───── PROVIDED DATA

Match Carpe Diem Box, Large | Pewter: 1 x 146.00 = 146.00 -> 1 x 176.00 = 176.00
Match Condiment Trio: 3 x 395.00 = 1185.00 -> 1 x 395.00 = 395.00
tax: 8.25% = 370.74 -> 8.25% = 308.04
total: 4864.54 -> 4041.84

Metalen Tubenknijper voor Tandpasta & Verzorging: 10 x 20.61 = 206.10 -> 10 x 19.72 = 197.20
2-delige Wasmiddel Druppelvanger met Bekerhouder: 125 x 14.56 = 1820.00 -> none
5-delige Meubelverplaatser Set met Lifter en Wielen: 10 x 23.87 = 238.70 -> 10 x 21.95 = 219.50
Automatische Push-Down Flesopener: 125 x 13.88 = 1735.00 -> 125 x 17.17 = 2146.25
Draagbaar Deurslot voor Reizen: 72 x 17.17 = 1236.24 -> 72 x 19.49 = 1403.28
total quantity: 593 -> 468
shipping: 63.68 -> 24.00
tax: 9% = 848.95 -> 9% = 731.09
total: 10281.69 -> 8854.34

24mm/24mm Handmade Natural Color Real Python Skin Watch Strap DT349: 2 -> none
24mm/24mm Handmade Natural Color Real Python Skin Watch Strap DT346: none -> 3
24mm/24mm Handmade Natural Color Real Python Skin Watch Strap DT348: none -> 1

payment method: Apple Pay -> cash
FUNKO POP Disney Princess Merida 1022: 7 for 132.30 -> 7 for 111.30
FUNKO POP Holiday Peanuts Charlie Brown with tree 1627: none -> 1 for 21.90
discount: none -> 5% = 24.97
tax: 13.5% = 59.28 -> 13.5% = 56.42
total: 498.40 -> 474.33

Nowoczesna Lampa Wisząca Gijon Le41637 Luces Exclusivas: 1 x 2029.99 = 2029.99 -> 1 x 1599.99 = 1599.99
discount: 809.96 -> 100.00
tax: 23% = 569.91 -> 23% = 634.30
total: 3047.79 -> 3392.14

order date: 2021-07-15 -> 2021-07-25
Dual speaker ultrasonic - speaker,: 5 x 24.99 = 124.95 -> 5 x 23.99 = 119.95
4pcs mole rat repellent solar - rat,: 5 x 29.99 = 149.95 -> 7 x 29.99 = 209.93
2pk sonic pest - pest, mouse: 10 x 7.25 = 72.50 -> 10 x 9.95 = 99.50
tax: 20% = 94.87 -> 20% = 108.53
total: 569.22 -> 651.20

──────────

> _WHAT TO DO_
If a line in the entries holds the string "delige", copy it.

> _EXPECTED ANSWER_
2-delige Wasmiddel Druppelvanger met Bekerhouder: 125 x 14.56 = 1820.00 -> none
5-delige Meubelverplaatser Set met Lifter en Wielen: 10 x 23.87 = 238.70 -> 10 x 21.95 = 219.50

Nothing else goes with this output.